Mystery solved: Tiny protein-activator responsible for brain cell damage in Huntington disease

08.06.2009
Johns Hopkins brain scientists have figured out why a faulty protein accumulates in cells everywhere in the bodies of people with Huntington's disease (HD), but only kills cells in the part of the brain that controls movement, causing negligible damage to tissues elsewhere.

The answer, reported this week in Science, lies in one tiny protein called "Rhes" that's found only in the part of the brain that controls movement. The findings, according to the Hopkins scientists, explain the unique pattern of brain damage in HD and its symptoms, as well as offer a strategy for new therapy.

HD itself is caused by a genetic defect that produces a mutant version of the protein "huntingtin" that gathers in all cells of the body, but only seems to affect the brain. Passed from parent to child through an alteration of a normal gene, HD over time causes irreversible uncontrolled movement, loss of intellectual function, emotional disturbances and death.

"It's always been a mystery why, if the protein made by the HD gene is seen in all cells of the body, only the brain, and only a particular part of the brain, the corpus striatum, deteriorates," says Solomon H. Snyder, M.D., professor of neuroscience at Johns Hopkins. "By finding the basic culprit, the potential is there to develop drugs that target it and either prevent symptoms or slow them down."

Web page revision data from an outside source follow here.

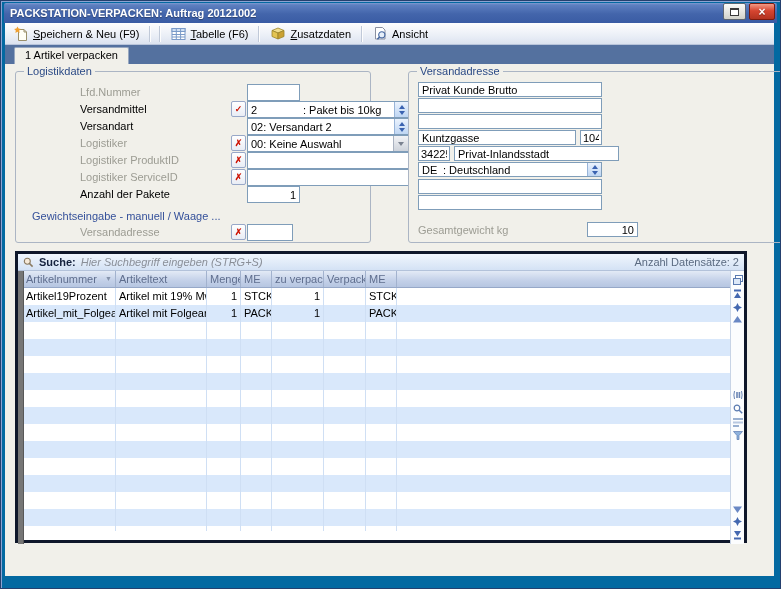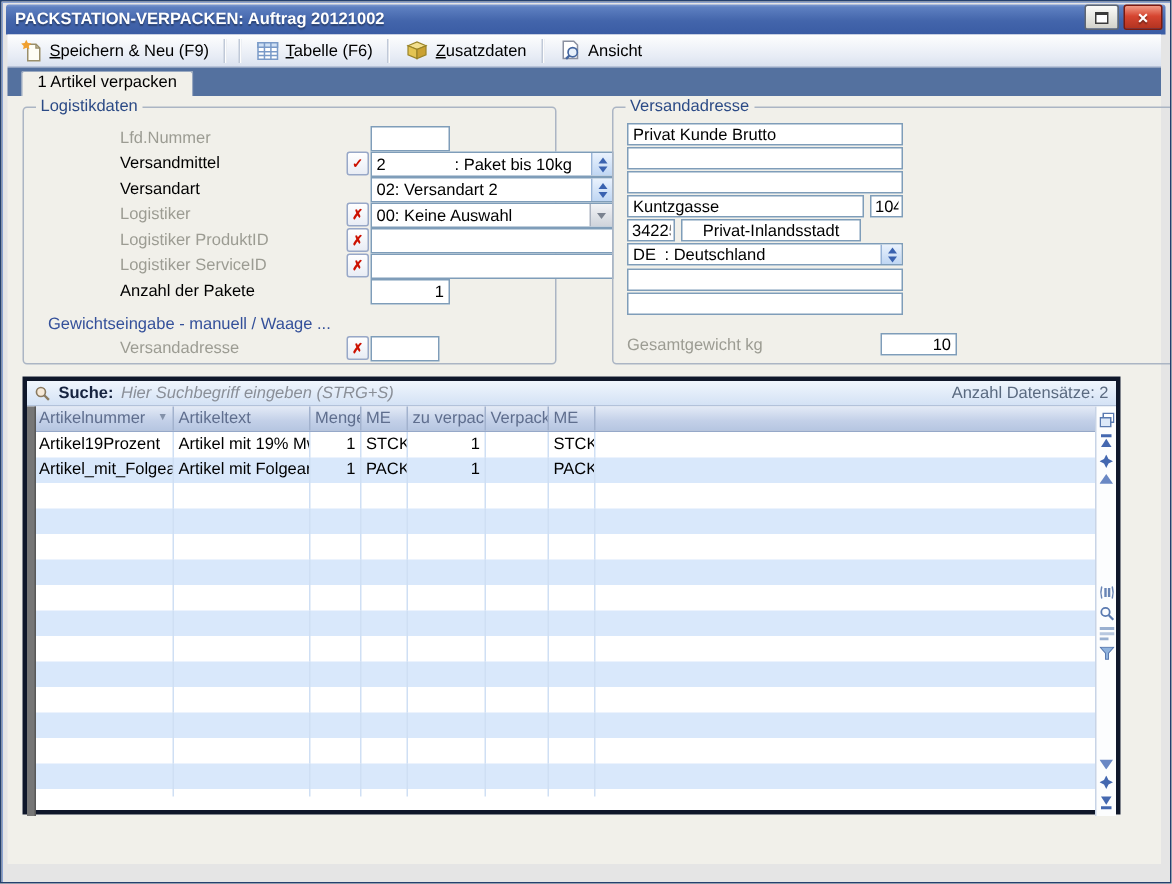--- a/index.html
+++ b/index.html
@@ -1,16 +1,16 @@
 <!DOCTYPE html>
 <html><head>
 <meta charset="utf-8">
 <style>
   html,body{margin:0;padding:0;background:#8e96a4;font-family:"Liberation Sans",sans-serif;}
-  .window{position:relative;width:781px;height:589px;background:#e5e5e5;border:1px solid #24406e;
+  .window{position:relative;width:781px;height:589px;background:#0369a1;border:1px solid #24406e;
           box-sizing:border-box;box-shadow:inset 1px 1px 0 #8ba3d2;overflow:hidden;font-size:11px;color:#000;}
   
   .titlebar{position:absolute;left:3px;right:3px;top:2px;height:20px;
             background:linear-gradient(180deg,#7e9ad0 0%,#5d7fc0 10%,#4365ab 55%,#3a5ca4 100%);
             border-radius:2px 2px 0 0;display:flex;align-items:center;padding:0 6px;box-sizing:border-box;}
   .titlebar .title{color:#fff;font-weight:bold;font-size:11px;text-shadow:0 1px 1px rgba(0,0,0,.35);white-space:nowrap;}
   .winbtns{position:absolute;right:5px;top:2px;display:flex;gap:3px;}
   .wbtn{height:15px;border:1px solid #5e6672;border-radius:2px;display:flex;align-items:center;justify-content:center;cursor:default;}
   .wbtn.restore{width:21px;background:linear-gradient(#fbfbf9,#d2d2ca);}
   .rst{width:7px;height:5px;border:1px solid #3a3a3a;border-top:2px solid #3a3a3a;background:#fff;display:block;}
@@ -225,21 +225,21 @@
         </div>
       <div class="arow" style="top:42px;">
           <input class="inp" style="left: 0px; width: 184px; height: 15px;" value="">
         </div>
       <div class="arow" style="top:58px;">
         <input class="inp" style="left: 0px; width: 158px; height: 15px;" value="Kuntzgasse">
         <input class="inp" style="left: 162px; width: 22px; height: 15px; padding: 0px 2px;" value="104">
       </div>
       <div class="arow" style="top:74px;">
         <input class="inp" style="left: 0px; width: 32px; height: 15px; padding: 0px 2px;" value="34225">
-        <input class="inp" style="left: 36px; width: 120px; height: 15px; text-align: center;" value="Privat-Inlandsstadt">
+        <input class="inp" style="left: 36px; width: 165px; height: 15px;" value="Privat-Inlandsstadt">
       </div>
       <div class="arow" style="top:90px;">
         <div class="combo" style="left:0;width:184px;height:15px;">
           <span class="ccode2">DE</span>
           <span>: Deutschland</span>
           <span class="spin">
               <i class="up"></i>
               <i class="dn"></i>
             </span>
         </div>

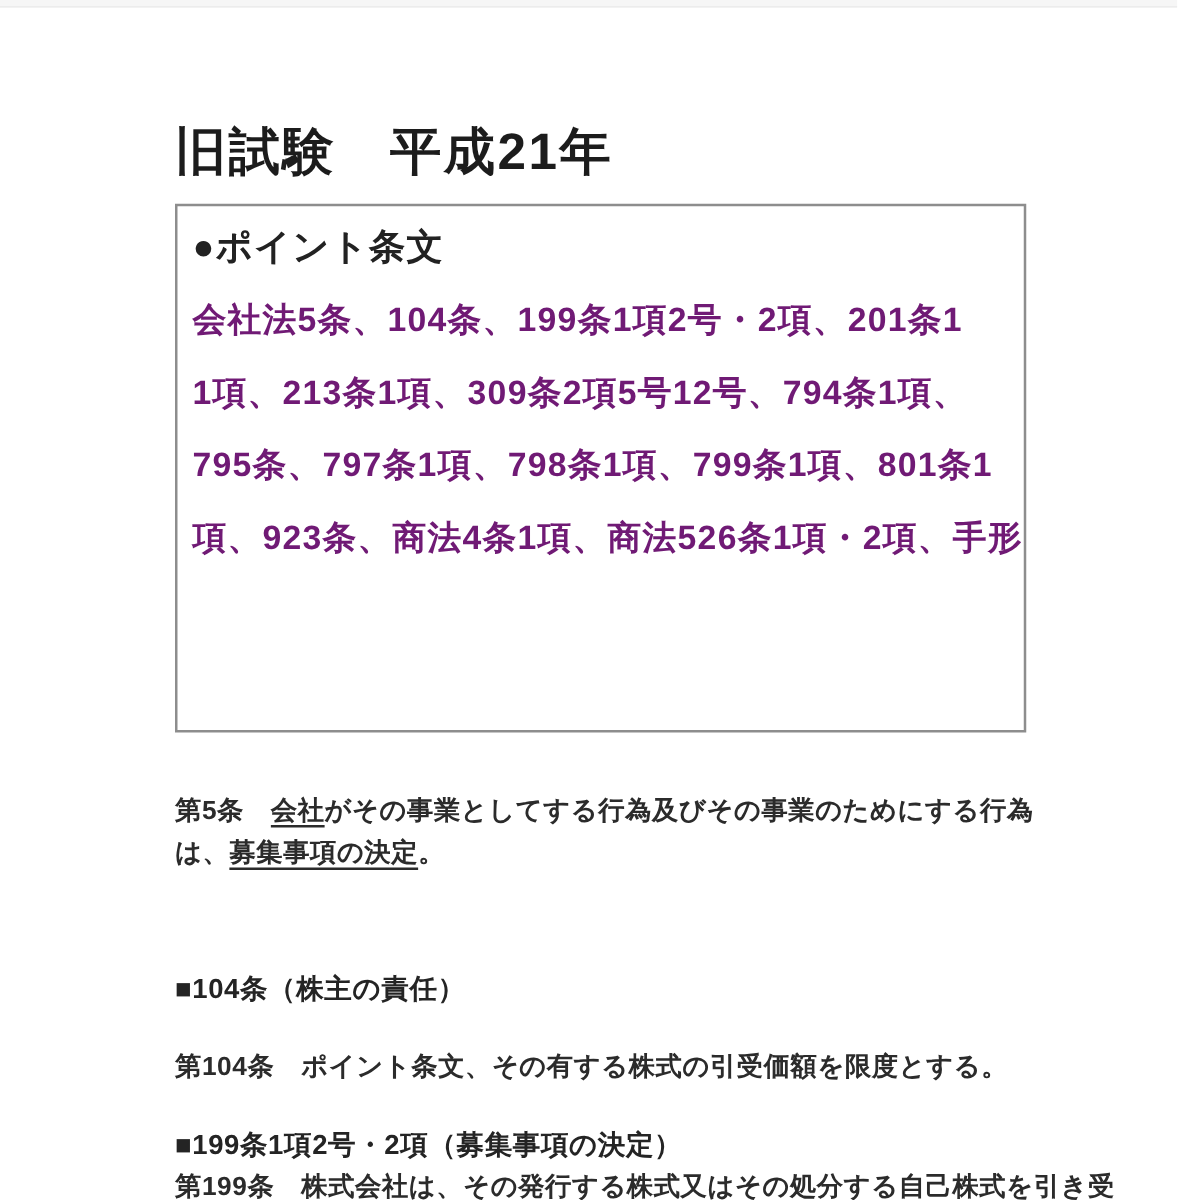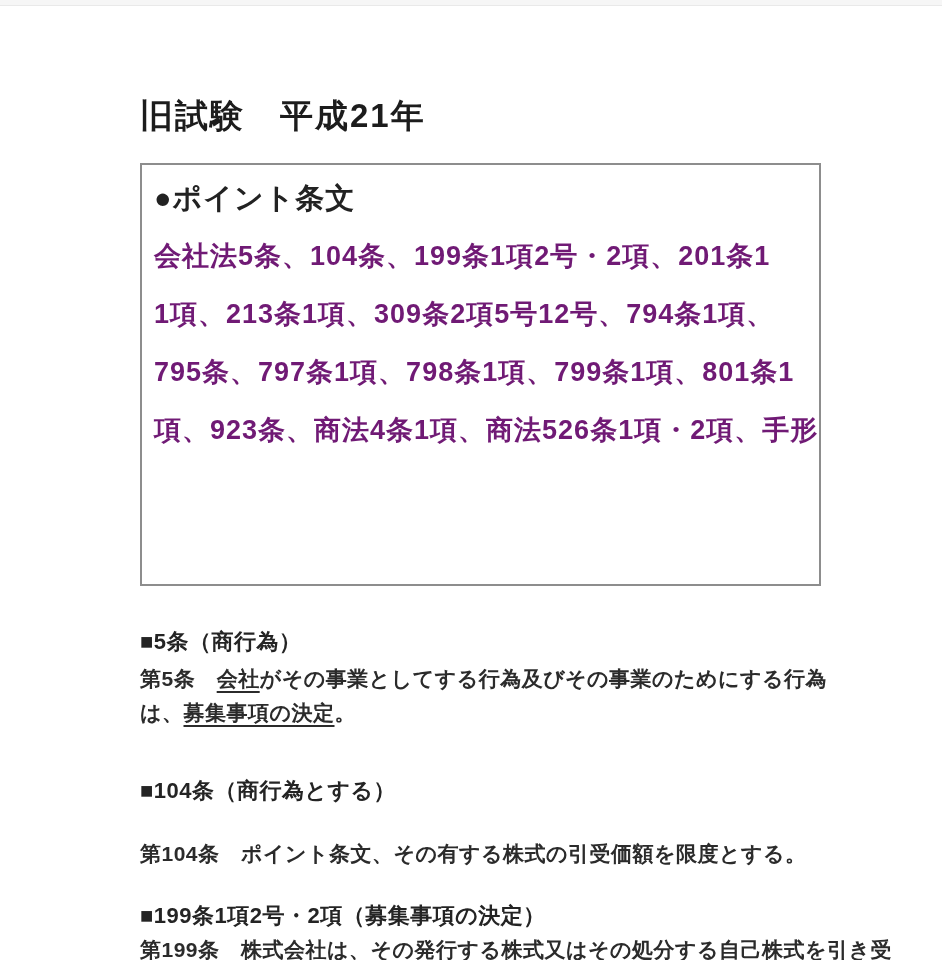--- a/index.html
+++ b/index.html
@@ -21,21 +21,21 @@
     left: 0; top: 0;
     width: 942px;
     height: 5px;
     background: #f6f6f6;
     border-bottom: 1px solid #e9e9e9;
   }
   .page-title {
     position: absolute;
     left: 140px;
     top: 94px;
-    font-size: 33px;
+    font-size: 41px;
     font-weight: bold;
     letter-spacing: 2px;
     color: #1c1c1c;
     white-space: nowrap;
   }
   .point-box {
     position: absolute;
     left: 140px;
     top: 163px;
     width: 681px;
@@ -108,28 +108,27 @@
     <div class="point-box-heading">●ポイント条文</div>
     <div class="point-box-lines">
       <div class="point-box-line">会社法5条、104条、199条1項2号・2項、201条1</div>
       <div class="point-box-line">1項、213条1項、309条2項5号12号、794条1項、</div>
       <div class="point-box-line">795条、797条1項、798条1項、799条1項、801条1</div>
       <div class="point-box-line">項、923条、商法4条1項、商法526条1項・2項、手形</div>
     </div>
   </div>
 
   <div class="section sec-1">
-    <div class="section-heading">■5条（商行為）</div>
     <div class="section-body">
       <span>第5条　</span><span class="u">会社</span><span>がその事業としてする行為及びその事業のためにする行為は、</span><span class="u">募集事項の決定</span><span>。</span>
     </div>
   </div>
 
   <div class="section sec-2">
-    <div class="section-heading">■104条（商行為とする）</div>
+    <div class="section-heading">■104条（株主の責任）</div>
     <div class="section-body">第104条　ポイント条文、その有する株式の引受価額を限度とする。</div>
   </div>
 
   <div class="section sec-3">
     <div class="section-heading">■199条1項2号・2項（募集事項の決定）</div>
     <div class="section-body">第199条　株式会社は、その発行する株式又はその処分する自己株式を引き受</div>
   </div>
 
 </div>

Curious about the huntingtin protein's striatal-specific effect, Snyder's research team, led by Srinivasa Subramaniam, Ph.D., a postdoctoral fellow, searched for proteins that interacted locally, specifically and exclusively with huntingtin in the corpus striatum, guessing that the molecular answer to the mystery most likely would be found there.

The protein Rhes caught their attention because they already were studying a related protein for other reasons. Rhes was known to be found almost exclusively in the corpus striatum.

Conducting tests using human and mouse cells, they found that Rhes interacted with both healthy and mutant versions of huntingtin protein, but bound much more strongly to mutant huntingtin, also known as mHtt.

"Touching or binding is one matter, but death is altogether another," said Snyder, so the next step was to see whether and how Rhes plus mHtt could kill brain cells in the corpus striatum.

Using human embryonic cells and brain cells taken from mice the researchers added different combinations of normal and mutant huntingtin and Rhes, and examined the cells over the next week to see if any cells died.

While each protein alone didn't change the number of cells in the dishes, when both mHtt and Rhes were present in the same cells, half the cells died within 48 hours.

"Here's the Rhes protein, we've known about it for years, nobody ever really knew what it did in the brain or anywhere else," says Snyder. "And it turns out it looks like the key to Huntington's disease."

Snyder's team then went on to tackle another mystery surrounding the disease, the solution to this one adding further evidence for the role Rhes plays in HD.

"We've known for a long time that abnormal huntingtin proteins aggregate and form clumps in all cells of the body, but the corpus striatum of HD patients seems to have fewer of these clumps than other brain regions or the rest of the body," says Subramaniam in describing the mystery. "This has led to much controversy: Are the clumps toxic, or is it the lack of clumps that's toxic to these brain cells?"

In their experiment, adding Rhes to cells with abnormal huntingtin led to fewer clumps, but the cells died. The results, says Subramaniam, suggest that Rhes might be responsible for unclumping mutant huntingtin protein and this somehow kills cells. "Since Rhes is highly found in the corpus striatum, clumping somehow protects cells in other tissues of the body from dying," says Subramaniam.

Subramaniam and the rest of Snyder's research team currently are exploring whether removing Rhes from mice with Huntington's disease can slow or stop brain cells from dying.

"Now that we've uncovered the role of Rhes, it's possible that drugs can be designed that specifically target Rhes to treat or even prevent the disease," says Snyder.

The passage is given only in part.